Hoy, cuando la acertadísima —le pese a quien le pese— Matrix Resurrections ha venido a reivindicar la saga, son muchas las retrosignificaciones, tal y como dice Sanchiz, que parasitan la trilogía original —y Animatrix, la gran joya del universo wachowskiano—. Cualquiera que escriba sabe que la mayoría de prólogos son ficciones arrogantes y divertidísimas. La mayoría de explicaciones son a posteriori, porque el acto de escribir y de crear, con todo lo asombroso que conlleva, es más prosaico de lo que se intenta hacer creer que es. Escribir no deja de ser intentar trasladar un momento efímero de inspiración o de emoción, pero la inspiración y la emoción aguantan poco en el tiempo: a partir de ahí hay mucho de distraerse con lo banal, mucho de tener hambre, de cansarse, de tratar de terminar. Uno recuerda la primera vez que leyó Poeta en Nueva York, y antes de maravillarse con el inconmensurable talento de Lorca, consumir el prólogo y quedarse estupefacto ante la seguridad con que el prologuista afirmaba que el poeta granadino quería decir esto o aquello a través de símbolos. 

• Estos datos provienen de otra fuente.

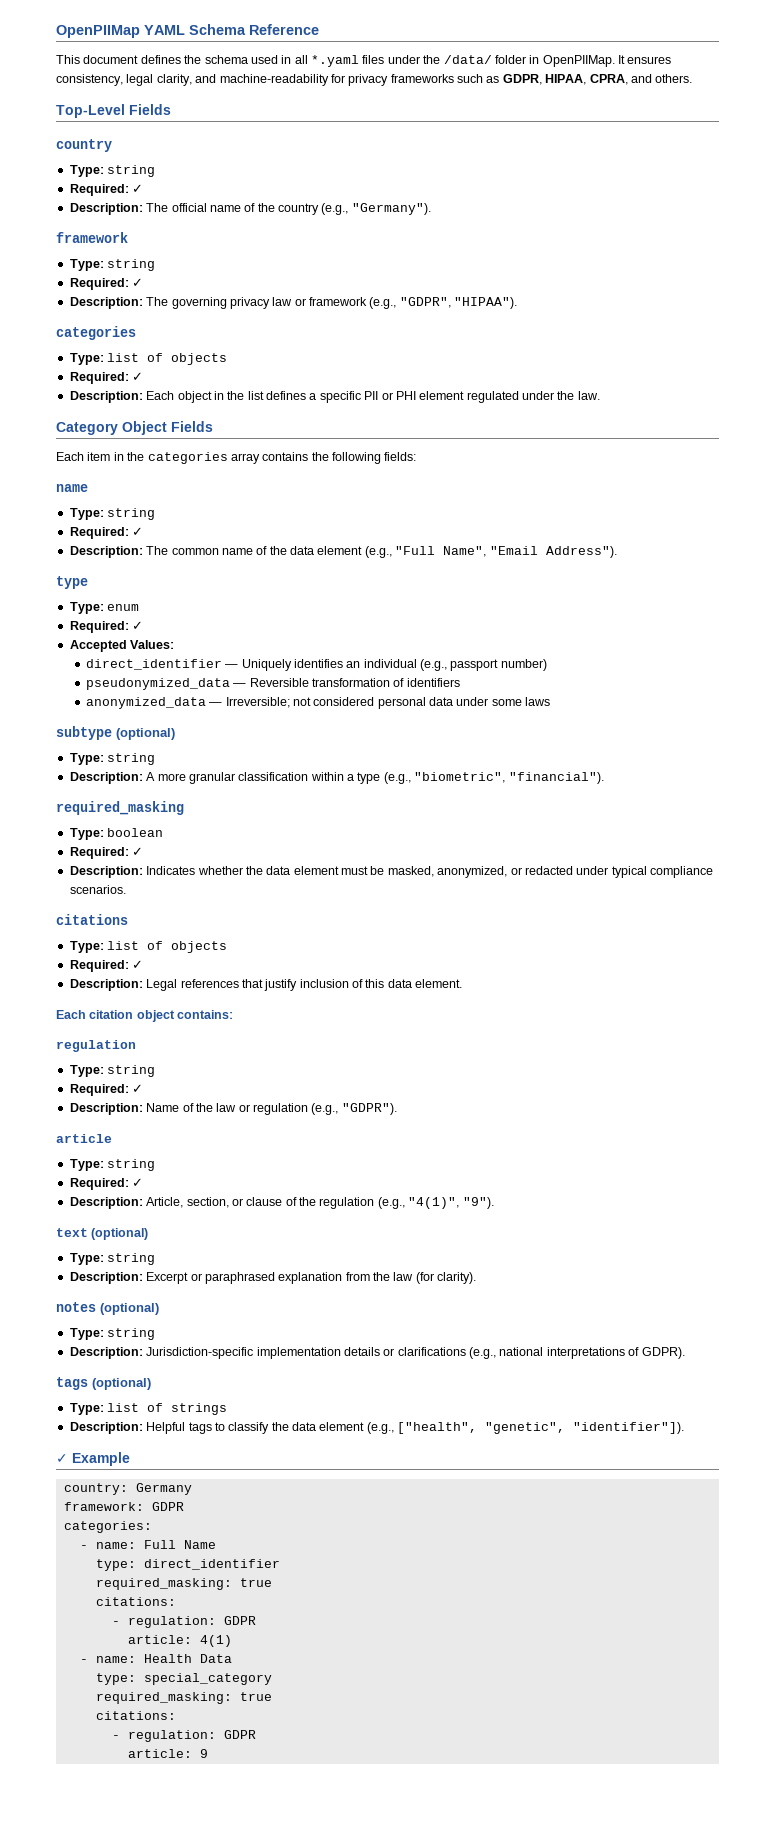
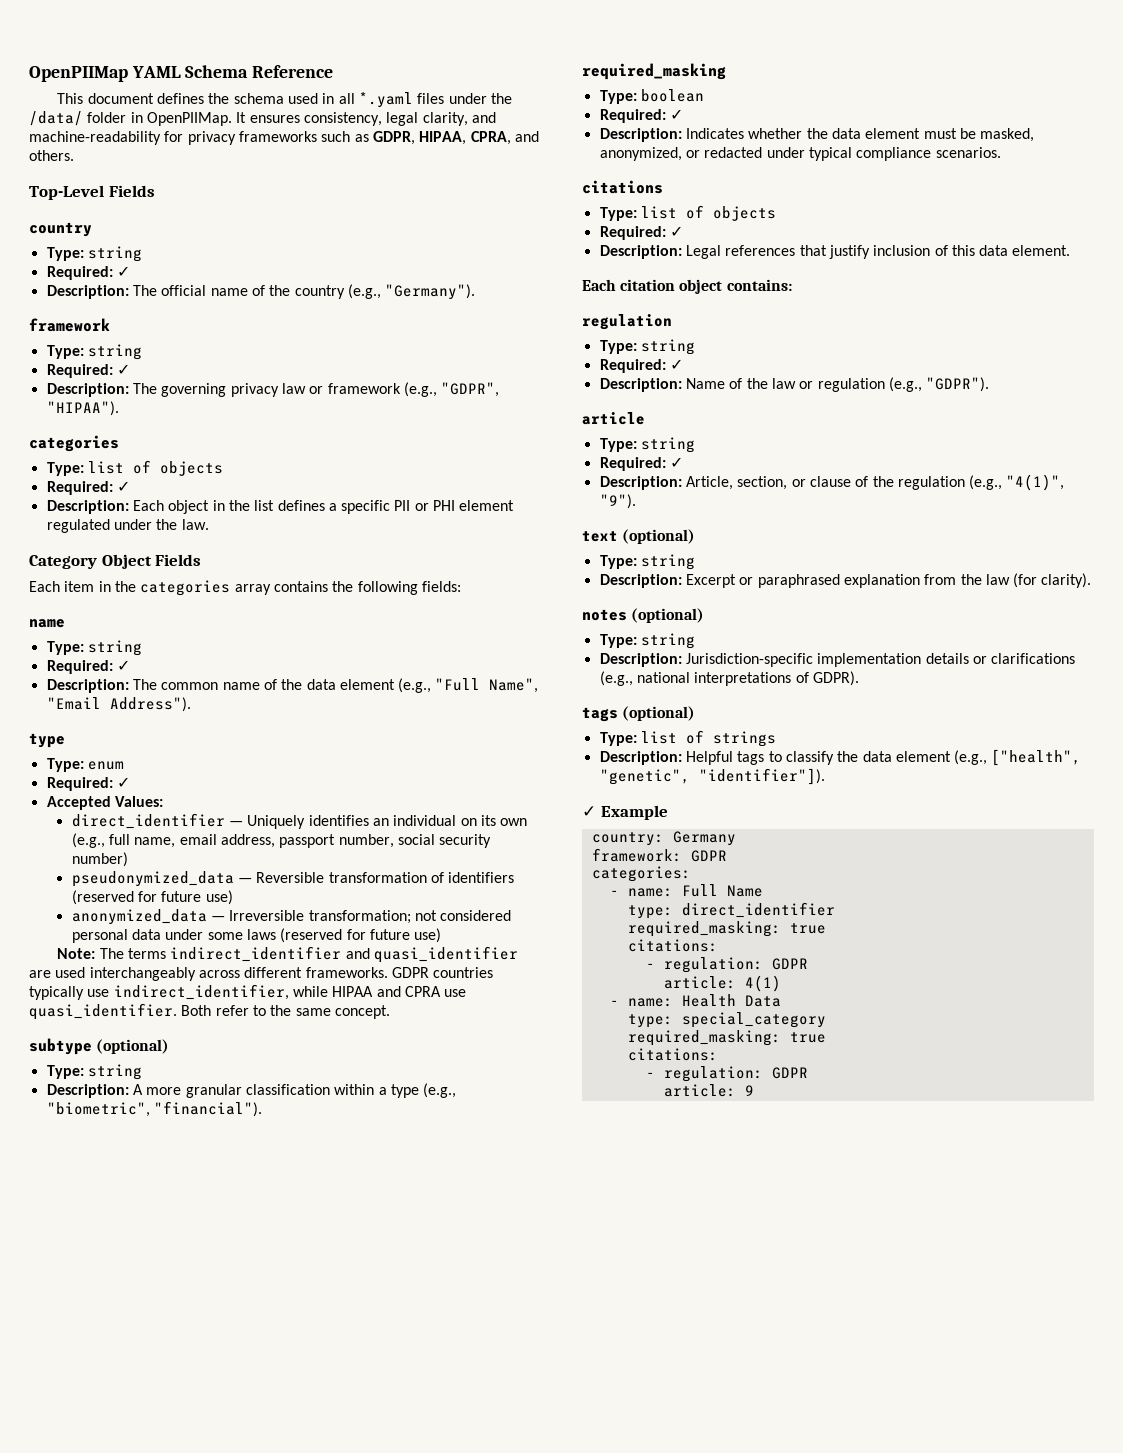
- direct_identifier — Uniquely identifies an individual (e.g., passport number)
+ direct_identifier — Uniquely identifies an individual on its own (e.g., full name, email address, passport number, social security number)
- pseudonymized_data — Reversible transformation of identifiers
+ pseudonymized_data — Reversible transformation of identifiers (reserved for future use)
- anonymized_data — Irreversible; not considered personal data under some laws
+ anonymized_data — Irreversible transformation; not considered personal data under some laws (reserved for future use)
+ Note: The terms indirect_identifier and quasi_identifier are used interchangeably across different frameworks. GDPR countries typically use indirect_identifier, while HIPAA and CPRA use quasi_identifier. Both refer to the same concept.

Si Federico García Lorca resucitase y le echase un vistazo a semejantes aseveraciones, se reiría mucho. El proceso de escribir no funciona así. Lem —volvemos al maestro— dedicó varios libros a este asunto de las interpretaciones (y los prólogos). Vacío perfecto es la más perfecta de sus antologías al respecto. En ese sentido, Sanchiz ha sido muy honesto: fan de primera de la saga Matrix, su voluntad en Matrix acelerada ha sido revisitar la historia permitiéndose hallar nuevas interpretaciones sin ánimo de revelar una supuesta verdad única y oculta. Lo suyo ha sido más honrar la saga proponiendo alternativas desde el presente, aportar nuevas lecturas desde el hoy antesala del mundo que será gobernado por los algoritmos al que sin duda nos dirigimos. Neo, como él apunta, es un anagrama evidente de one, the chosen one, el elegido. Matrix fue y es una historia brillante cargada de significado para todos los que quedamos deslumbrados por su imaginario en una sala de cine. Pero la propia Matrix se ha reinventado en clave de excelente autoparodia en su última entrega. Matrix es metamatrix. Matrix quiere que la leamos tomándonos menos en serio. La teleoplexia, ahora, se acerca al costumbrismo. El conejo blanco se ha instalado en el espejo negro que habita en nuestras manos. ¿Lo seguimos?